The biggest draws of the museum for us, though, were the tours of Churchill Downs Racetrack. The museum offers two behind-the-scenes tours (I’ve become a big fan of these as we travel) and if you buy both, there’s a discount on the package. The first tour, for which we got up very early in the morning for the drive to Louisville, was the Barn and Backside tour. The early morning start was definitely worth it. The morning Barn and Backside tours take place while training is going on. They load everyone into a van, drive over to the stable area, and let you out onto a viewing platform and give you all the time you want to watch the thoroughbreds in training. I was surprised to note that the loudest sound, as the horses pounded around the track, wasn’t hooves hitting the turf but the horses breathing. They sounded like steam locomotives puffing along! The guide had a lot of neat stories to tell, and he was happy to answer all of our questions, dumb or not. He told us about the thoroughbreds which were stabled there, including the mare from Maryland who arrived with her own patch of Maryland sod to graze on, and the one from Ireland who got a pint of Guinness in her feed every day, and refused to eat on the day that the trainer ran out of bottled Guinness and had to substitute canned. I asked what the tours did in the afternoon when the horses weren’t running, and he told us that once training was over for the day he had more freedom to drive the van around the barns, and the focus of the tour shifted but there was still plenty to see.

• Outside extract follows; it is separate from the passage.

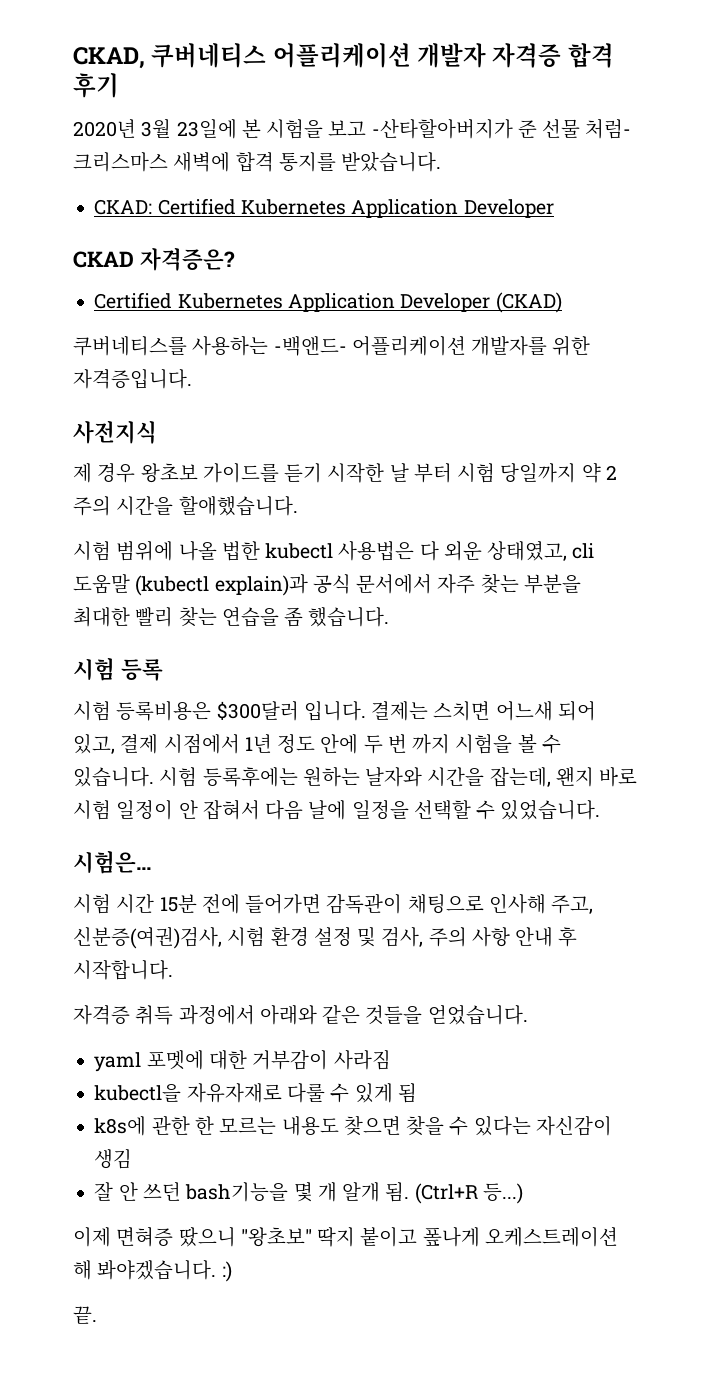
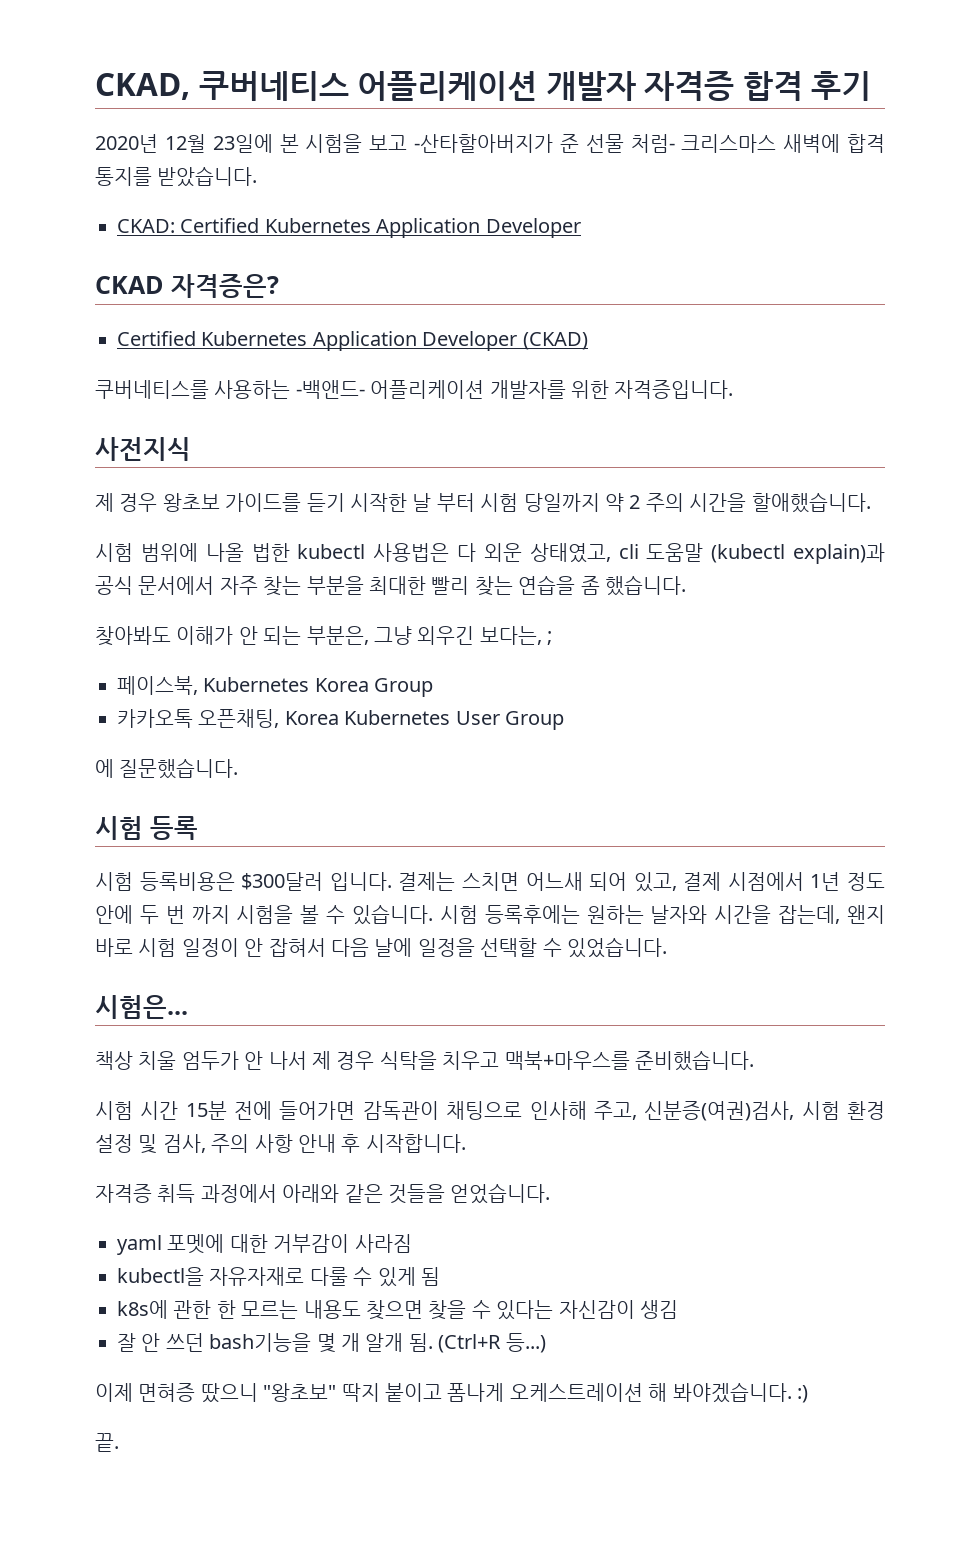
[141,118,172,138] 3월 -> [164,134,206,153] 12월
(390, 617) none -> [95,626,553,646] [117,676,434,697] [117,709,564,730] [95,758,239,779] // 찾아봐도 이해가 안 되는 부분은, 그냥 외우긴 보다는, ; // 페이스북, Kubernetes Korea Group // 카카오톡 오픈채팅, Korea Kubernetes User Group // 에 질문했습니다.
(151, 862) none -> [95,1050,754,1071] // 책상 치울 엄두가 안 나서 제 경우 식탁을 치우고 맥북+마우스를 준비했습니다.
[422,1227,480,1247] 퐆나게 -> [447,1383,505,1402] 폼나게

Our second behind the scenes tour took us all over the race track stadium, including Millionaire’s Row, the jockeys’ quarters, and the press areas. I was amused to learn that the same seating which costs something like 8K per ticket (and you have to buy eight at a go) for the Derby goes for about 20 to 50 dollars per ticket during the regular racing season. You can see the racing from the same place as the millionaires very cheaply if you like, any day but Derby Day. And even with the exorbitant cost, Derby tickets are in so much demand that there’s a lottery to win a chance to buy them. It was fascinating to see the press levels, including the room from which the Derby is broadcast, complete with a printed cheat sheet of the opening words of the broadcast on a music stand near the mike. In the jockeys’ area we learned about tips and tricks for keeping the jockeys light, how the saddles are weighted with lead disks to bring everyone to a standard weight, and where the phrase “get the lead out” originated, as jockeys on the far turn from the race stand (and the officials) would ditch the weights to speed the horse. Hence the post-race weigh in.

After the tours and the museum, we left Churchill Downs and drove into downtown Louisville for lunch at the Brown Hotel. The café serves Hot Browns, open-faced turkey sandwiches with Mornay sauce, garnished with bacon and grilled tomatoes. They are far more delicious than the description would suggest. We found out about them via a Food Network show, and they’ve been a Thanksgiving leftover staple ever since. The ones at J. Graham’s Café at the Brown Hotel are near perfection, and we were really happy with our traditional Louisville lunch of Hot Browns and cold mint juleps.

We finished the day at the Louisville Slugger Museum and Factory with a factory tour. The small museum had some historic bats which you were allowed to carefully handle with cotton gloves on, just like at quilt shows. We saw standard bats being made on automated machinery, and the guide demonstrated the precision machines used to make custom bats for major league baseball players. P found a “seconds” premium bat which made a great souvenir, and we all got mini-bats at the end of the tour. All in all, a fun way to end the day.